急ぐ必要も然程無く、態々仲間2人と逸れてまで、悪臭の原点である場所の真横を通って近道を選ぶ。しかも、何も知らない私を連れて。
私は眼を潤ませながら頬を膨らませ、ペタペタと足音を鳴らしてヲルガの真横に移動すると、ヲルガの脇腹を小突く。
『いてっ』
『プラナに言い付けてやる』
『良いだろコレくらい……ほら、着いたぞ。ここが“冒険者ギルド”だ』
ヲルガに言われて指を差す方を見ると、そこには、他の建物と雰囲気の違う、木造建の大きい建物が佇んでいた。
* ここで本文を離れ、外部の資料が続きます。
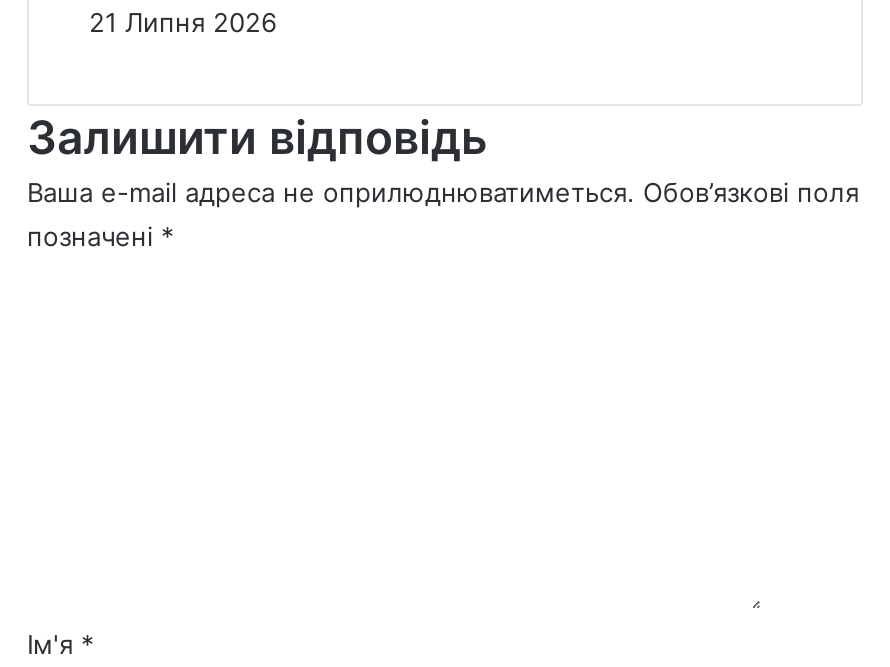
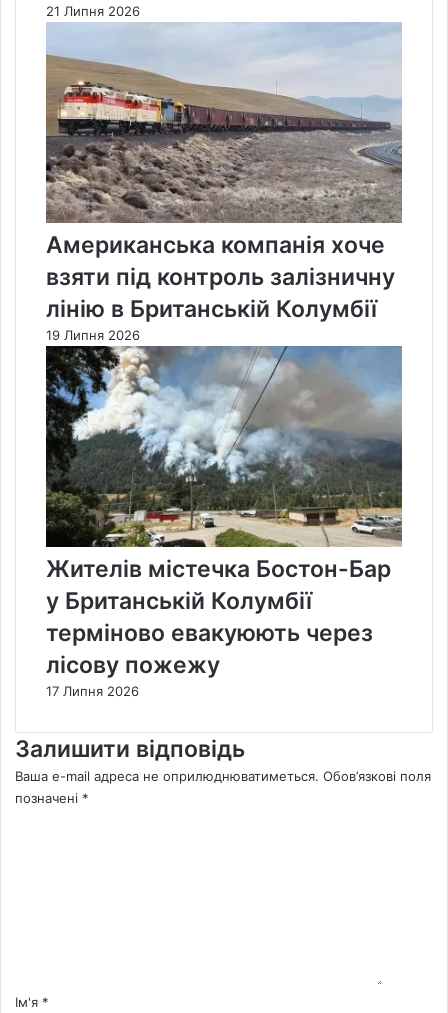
none -> [45,22,403,343] [image] | Американська компанія хоче | взяти під контроль залізничну | лінію в Британській Колумбії | 19 Липня 2026
none -> [45,345,403,698] [image] | Жителів містечка Бостон-Бар | у Британській Колумбії | терміново евакуюють через | лісову пожежу | 17 Липня 2026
私の背の2倍はある大きな扉の上には、アーチ型の看板が掲げられており、図形に似た文字で何か書かれている。
『ヲルガ、あの看板なんて書いてあるの?』
『ああ、そのまんま、ギルドって書いてあるんだ。左からギ、ル、ド、な』
そう教えてくれたヲルガは、私の手を取るとそのまま歩き出し、大きな扉のドアハンドルに手を掛けると、それを引いて扉を開ける。
『入るぞリサ』
私はそのままヲルガに手を引かれ、ホテルの受付の様な内装の部屋の中に足を踏み入れる。
この世界の“魔族”とは、魔物、魔獣、魔人といった、魔素に蝕まれて変異した生物の総称である。
魔獣は獣が、魔人は人が、魔物は魔素その物が、怪物に変容した存在である。
魔獣や魔人は赤黒い角や牙を、魔物は紫色の魔結晶を生やしている。